YOUR INSTRUCTIONS: Pictures excluded, return every entry exactly, please.

THE INPUT:

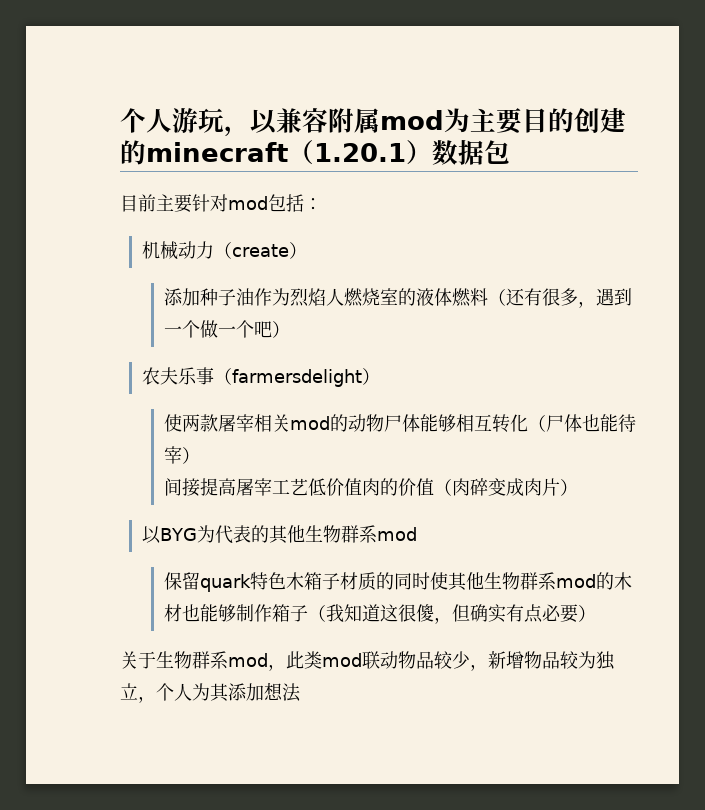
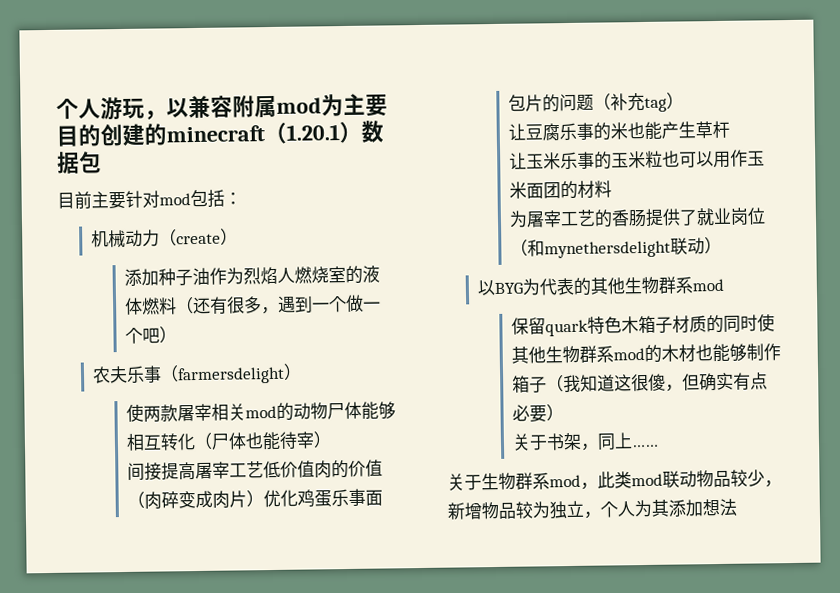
- 间接提高屠宰工艺低价值肉的价值（肉碎变成肉片）
+ 间接提高屠宰工艺低价值肉的价值（肉碎变成肉片）优化鸡蛋乐事面包片的问题（补充tag）
+ 让豆腐乐事的米也能产生草杆
+ 让玉米乐事的玉米粒也可以用作玉米面团的材料
+ 为屠宰工艺的香肠提供了就业岗位（和mynethersdelight联动）
+ 关于书架，同上……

TASK RESULT:
- 间接提高屠宰工艺低价值肉的价值（肉碎变成肉片）
+ 间接提高屠宰工艺低价值肉的价值（肉碎变成肉片）优化鸡蛋乐事面包片的问题（补充tag）
+ 让豆腐乐事的米也能产生草杆
+ 让玉米乐事的玉米粒也可以用作玉米面团的材料
+ 为屠宰工艺的香肠提供了就业岗位（和mynethersdelight联动）
+ 关于书架，同上……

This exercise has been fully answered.